*Required work:* Could you set down exactly the lines of the data below, starting at the one that holds "[42,90,100,104] Finally, a" and ending at the one that holds "(158, 206) none", both included, and only those?

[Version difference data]

──────────────────────────────

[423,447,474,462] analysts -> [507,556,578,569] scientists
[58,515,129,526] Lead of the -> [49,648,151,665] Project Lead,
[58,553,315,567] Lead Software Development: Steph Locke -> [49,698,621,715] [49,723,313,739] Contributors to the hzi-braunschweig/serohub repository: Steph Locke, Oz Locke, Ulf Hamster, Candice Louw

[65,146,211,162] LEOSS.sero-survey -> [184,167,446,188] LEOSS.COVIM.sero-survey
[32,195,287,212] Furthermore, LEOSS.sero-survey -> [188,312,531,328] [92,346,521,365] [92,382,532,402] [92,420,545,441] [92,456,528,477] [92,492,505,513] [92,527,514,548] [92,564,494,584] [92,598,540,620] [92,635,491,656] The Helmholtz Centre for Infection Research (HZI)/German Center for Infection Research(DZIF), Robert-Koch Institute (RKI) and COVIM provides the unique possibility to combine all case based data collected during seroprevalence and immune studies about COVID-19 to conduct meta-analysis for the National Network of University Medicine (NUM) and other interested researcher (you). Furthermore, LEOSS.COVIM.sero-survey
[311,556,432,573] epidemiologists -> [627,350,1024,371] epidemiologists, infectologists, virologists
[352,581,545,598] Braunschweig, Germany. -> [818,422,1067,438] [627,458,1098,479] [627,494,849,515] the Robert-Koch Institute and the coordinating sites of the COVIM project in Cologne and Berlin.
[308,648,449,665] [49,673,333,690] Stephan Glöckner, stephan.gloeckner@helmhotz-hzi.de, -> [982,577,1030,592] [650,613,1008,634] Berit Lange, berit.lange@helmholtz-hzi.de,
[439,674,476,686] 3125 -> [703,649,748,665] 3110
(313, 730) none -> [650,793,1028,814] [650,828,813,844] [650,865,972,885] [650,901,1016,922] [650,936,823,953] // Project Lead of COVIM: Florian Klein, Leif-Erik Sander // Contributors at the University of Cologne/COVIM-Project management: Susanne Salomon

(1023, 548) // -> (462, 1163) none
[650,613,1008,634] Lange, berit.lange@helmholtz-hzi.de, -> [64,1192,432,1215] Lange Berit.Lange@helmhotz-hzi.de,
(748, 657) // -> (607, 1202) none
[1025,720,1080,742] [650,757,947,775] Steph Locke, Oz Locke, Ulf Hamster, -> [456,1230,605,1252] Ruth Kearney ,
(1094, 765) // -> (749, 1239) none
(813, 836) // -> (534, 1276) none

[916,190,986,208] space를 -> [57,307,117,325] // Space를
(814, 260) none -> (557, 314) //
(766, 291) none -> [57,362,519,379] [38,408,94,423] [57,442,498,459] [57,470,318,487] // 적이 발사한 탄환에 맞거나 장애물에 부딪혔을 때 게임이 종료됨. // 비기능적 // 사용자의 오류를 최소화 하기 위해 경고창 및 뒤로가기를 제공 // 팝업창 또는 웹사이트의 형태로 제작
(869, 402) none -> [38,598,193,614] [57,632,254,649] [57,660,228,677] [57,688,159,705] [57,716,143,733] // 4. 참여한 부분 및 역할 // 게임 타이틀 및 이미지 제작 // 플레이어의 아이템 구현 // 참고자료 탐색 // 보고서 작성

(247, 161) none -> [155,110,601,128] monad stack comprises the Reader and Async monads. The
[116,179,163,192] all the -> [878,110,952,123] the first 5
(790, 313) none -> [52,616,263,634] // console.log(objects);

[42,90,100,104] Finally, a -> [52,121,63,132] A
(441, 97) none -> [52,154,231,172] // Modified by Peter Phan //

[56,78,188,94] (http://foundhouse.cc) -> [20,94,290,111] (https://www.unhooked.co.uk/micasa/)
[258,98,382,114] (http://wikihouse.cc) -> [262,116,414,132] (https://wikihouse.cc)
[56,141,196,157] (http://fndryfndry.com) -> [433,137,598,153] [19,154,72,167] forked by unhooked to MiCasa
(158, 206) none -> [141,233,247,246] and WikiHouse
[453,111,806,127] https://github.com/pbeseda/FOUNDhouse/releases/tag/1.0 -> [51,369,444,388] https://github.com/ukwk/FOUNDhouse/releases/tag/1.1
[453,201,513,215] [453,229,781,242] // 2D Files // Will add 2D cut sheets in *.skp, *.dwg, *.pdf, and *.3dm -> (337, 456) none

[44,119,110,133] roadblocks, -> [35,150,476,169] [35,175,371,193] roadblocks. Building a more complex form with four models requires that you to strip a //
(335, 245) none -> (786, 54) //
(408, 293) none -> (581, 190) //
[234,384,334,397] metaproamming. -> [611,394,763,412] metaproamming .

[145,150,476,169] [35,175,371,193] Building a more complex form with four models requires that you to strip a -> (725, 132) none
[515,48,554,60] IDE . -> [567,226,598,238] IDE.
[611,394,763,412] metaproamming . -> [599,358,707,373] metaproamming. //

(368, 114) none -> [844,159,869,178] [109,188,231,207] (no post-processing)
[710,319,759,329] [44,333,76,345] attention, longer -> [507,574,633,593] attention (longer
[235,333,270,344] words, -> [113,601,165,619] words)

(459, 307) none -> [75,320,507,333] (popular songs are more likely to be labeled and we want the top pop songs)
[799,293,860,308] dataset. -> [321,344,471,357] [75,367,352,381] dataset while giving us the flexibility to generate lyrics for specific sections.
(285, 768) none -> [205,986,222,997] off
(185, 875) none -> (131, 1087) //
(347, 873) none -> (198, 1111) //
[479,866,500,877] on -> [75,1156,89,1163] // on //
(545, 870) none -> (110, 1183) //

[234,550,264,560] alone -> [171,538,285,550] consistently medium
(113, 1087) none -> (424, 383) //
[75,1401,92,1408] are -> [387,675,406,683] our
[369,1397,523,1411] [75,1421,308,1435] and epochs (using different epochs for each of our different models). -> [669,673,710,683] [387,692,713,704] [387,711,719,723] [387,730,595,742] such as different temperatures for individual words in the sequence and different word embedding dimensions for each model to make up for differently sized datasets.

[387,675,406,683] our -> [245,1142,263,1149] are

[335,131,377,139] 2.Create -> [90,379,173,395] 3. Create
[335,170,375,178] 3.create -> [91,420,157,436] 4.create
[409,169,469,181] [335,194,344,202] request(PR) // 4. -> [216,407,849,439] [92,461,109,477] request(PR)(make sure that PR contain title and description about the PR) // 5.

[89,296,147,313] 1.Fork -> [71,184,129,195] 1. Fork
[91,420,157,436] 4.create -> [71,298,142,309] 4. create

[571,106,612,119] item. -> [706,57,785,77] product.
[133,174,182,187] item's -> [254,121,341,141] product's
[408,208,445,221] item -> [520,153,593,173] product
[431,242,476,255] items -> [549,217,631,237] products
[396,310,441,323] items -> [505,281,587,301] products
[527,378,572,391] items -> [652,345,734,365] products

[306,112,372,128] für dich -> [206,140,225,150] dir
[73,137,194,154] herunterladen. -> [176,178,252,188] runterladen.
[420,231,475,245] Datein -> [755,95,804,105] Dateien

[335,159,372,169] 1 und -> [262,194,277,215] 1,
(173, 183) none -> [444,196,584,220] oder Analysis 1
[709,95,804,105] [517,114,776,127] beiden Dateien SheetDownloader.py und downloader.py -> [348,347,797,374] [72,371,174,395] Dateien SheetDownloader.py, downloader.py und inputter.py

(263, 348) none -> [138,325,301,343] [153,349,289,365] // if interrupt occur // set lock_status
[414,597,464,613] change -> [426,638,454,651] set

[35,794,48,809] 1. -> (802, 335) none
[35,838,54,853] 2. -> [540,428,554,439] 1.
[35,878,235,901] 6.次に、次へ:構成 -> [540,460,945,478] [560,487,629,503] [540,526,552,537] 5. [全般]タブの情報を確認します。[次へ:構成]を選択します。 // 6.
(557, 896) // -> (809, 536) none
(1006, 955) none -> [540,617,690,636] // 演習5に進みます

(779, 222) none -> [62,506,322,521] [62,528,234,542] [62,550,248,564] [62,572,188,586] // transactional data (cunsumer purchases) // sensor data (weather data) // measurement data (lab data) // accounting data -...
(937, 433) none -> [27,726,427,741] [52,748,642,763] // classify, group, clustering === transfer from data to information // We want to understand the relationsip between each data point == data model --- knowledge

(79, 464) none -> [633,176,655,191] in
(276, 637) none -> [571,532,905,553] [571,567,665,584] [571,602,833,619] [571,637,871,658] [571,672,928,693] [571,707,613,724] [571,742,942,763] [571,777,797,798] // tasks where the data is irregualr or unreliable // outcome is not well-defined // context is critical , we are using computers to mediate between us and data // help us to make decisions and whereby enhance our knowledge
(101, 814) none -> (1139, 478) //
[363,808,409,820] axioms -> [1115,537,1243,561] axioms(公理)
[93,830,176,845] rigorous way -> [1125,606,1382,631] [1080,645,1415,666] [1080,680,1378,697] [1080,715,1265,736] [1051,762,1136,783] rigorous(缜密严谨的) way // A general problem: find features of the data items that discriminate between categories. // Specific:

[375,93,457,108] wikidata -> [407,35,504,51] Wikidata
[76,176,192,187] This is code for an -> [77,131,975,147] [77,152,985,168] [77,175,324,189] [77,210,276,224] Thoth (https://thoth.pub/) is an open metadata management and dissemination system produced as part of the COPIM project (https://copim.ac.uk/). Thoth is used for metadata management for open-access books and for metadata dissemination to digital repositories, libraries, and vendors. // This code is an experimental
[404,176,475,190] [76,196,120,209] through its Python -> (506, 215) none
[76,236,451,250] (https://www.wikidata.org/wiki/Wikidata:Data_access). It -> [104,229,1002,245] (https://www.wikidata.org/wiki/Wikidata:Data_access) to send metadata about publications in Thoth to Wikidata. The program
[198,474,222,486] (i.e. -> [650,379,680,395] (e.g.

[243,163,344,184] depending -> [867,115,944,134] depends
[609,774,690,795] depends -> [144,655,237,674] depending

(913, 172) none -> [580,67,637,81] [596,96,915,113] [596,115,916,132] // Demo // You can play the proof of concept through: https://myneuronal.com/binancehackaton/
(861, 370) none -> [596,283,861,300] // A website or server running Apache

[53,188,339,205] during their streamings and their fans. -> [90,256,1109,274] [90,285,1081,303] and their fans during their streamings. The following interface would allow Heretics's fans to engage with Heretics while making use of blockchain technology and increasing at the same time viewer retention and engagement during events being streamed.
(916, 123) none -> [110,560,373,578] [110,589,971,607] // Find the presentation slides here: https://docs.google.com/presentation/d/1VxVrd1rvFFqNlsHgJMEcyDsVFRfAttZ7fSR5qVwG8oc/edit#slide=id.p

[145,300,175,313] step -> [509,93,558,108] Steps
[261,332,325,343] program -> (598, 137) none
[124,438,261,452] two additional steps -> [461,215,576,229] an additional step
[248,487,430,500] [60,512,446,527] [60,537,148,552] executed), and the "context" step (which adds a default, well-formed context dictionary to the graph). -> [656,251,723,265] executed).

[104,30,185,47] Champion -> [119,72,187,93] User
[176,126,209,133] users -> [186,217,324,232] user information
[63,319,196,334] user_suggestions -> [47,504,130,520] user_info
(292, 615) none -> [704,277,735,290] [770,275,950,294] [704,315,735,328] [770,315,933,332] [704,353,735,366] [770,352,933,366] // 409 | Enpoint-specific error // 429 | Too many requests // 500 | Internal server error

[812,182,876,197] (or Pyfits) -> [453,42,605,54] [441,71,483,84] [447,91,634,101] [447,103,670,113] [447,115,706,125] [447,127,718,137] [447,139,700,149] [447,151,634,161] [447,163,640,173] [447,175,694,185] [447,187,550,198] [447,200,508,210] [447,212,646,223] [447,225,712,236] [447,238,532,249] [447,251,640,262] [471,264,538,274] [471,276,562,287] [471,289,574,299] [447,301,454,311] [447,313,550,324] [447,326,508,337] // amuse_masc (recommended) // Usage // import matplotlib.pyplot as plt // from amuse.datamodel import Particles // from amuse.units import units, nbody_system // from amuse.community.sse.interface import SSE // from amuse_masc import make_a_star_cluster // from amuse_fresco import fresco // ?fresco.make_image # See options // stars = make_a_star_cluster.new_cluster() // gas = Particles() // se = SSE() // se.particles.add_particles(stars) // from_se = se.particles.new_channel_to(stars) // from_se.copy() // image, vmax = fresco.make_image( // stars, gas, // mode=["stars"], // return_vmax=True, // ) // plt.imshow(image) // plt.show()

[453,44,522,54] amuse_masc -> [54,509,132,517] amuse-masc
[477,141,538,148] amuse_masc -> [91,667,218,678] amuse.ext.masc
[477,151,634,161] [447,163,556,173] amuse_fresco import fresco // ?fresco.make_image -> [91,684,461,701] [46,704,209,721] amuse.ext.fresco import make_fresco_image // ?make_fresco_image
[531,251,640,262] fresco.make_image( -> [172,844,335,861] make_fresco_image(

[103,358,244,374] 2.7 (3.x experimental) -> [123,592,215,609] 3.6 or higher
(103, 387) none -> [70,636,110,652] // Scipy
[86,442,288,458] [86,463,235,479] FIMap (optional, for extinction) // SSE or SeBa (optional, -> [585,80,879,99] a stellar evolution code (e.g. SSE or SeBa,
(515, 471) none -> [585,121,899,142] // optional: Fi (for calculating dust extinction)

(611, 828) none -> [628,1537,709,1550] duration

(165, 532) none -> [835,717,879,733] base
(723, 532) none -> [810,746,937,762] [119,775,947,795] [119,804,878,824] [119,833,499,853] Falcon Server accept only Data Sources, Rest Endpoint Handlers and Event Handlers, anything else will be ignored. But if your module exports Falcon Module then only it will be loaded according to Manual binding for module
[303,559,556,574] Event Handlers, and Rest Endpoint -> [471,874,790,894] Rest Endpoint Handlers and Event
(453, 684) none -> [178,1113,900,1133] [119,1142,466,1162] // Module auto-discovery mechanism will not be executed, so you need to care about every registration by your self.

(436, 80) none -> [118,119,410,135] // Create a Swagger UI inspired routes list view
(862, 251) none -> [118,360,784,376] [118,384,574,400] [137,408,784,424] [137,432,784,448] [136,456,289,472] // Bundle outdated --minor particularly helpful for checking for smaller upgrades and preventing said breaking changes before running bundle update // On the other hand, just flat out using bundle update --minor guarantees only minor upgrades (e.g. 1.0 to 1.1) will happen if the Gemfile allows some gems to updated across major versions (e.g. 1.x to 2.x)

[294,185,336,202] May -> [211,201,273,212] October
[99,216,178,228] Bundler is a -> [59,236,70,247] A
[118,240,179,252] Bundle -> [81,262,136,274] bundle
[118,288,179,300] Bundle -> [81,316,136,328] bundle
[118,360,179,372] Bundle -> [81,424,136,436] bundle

──────────────────────────────

*Output of the exercise:*
[42,90,100,104] Finally, a -> [52,121,63,132] A
(441, 97) none -> [52,154,231,172] // Modified by Peter Phan //

[56,78,188,94] (http://foundhouse.cc) -> [20,94,290,111] (https://www.unhooked.co.uk/micasa/)
[258,98,382,114] (http://wikihouse.cc) -> [262,116,414,132] (https://wikihouse.cc)
[56,141,196,157] (http://fndryfndry.com) -> [433,137,598,153] [19,154,72,167] forked by unhooked to MiCasa
(158, 206) none -> [141,233,247,246] and WikiHouse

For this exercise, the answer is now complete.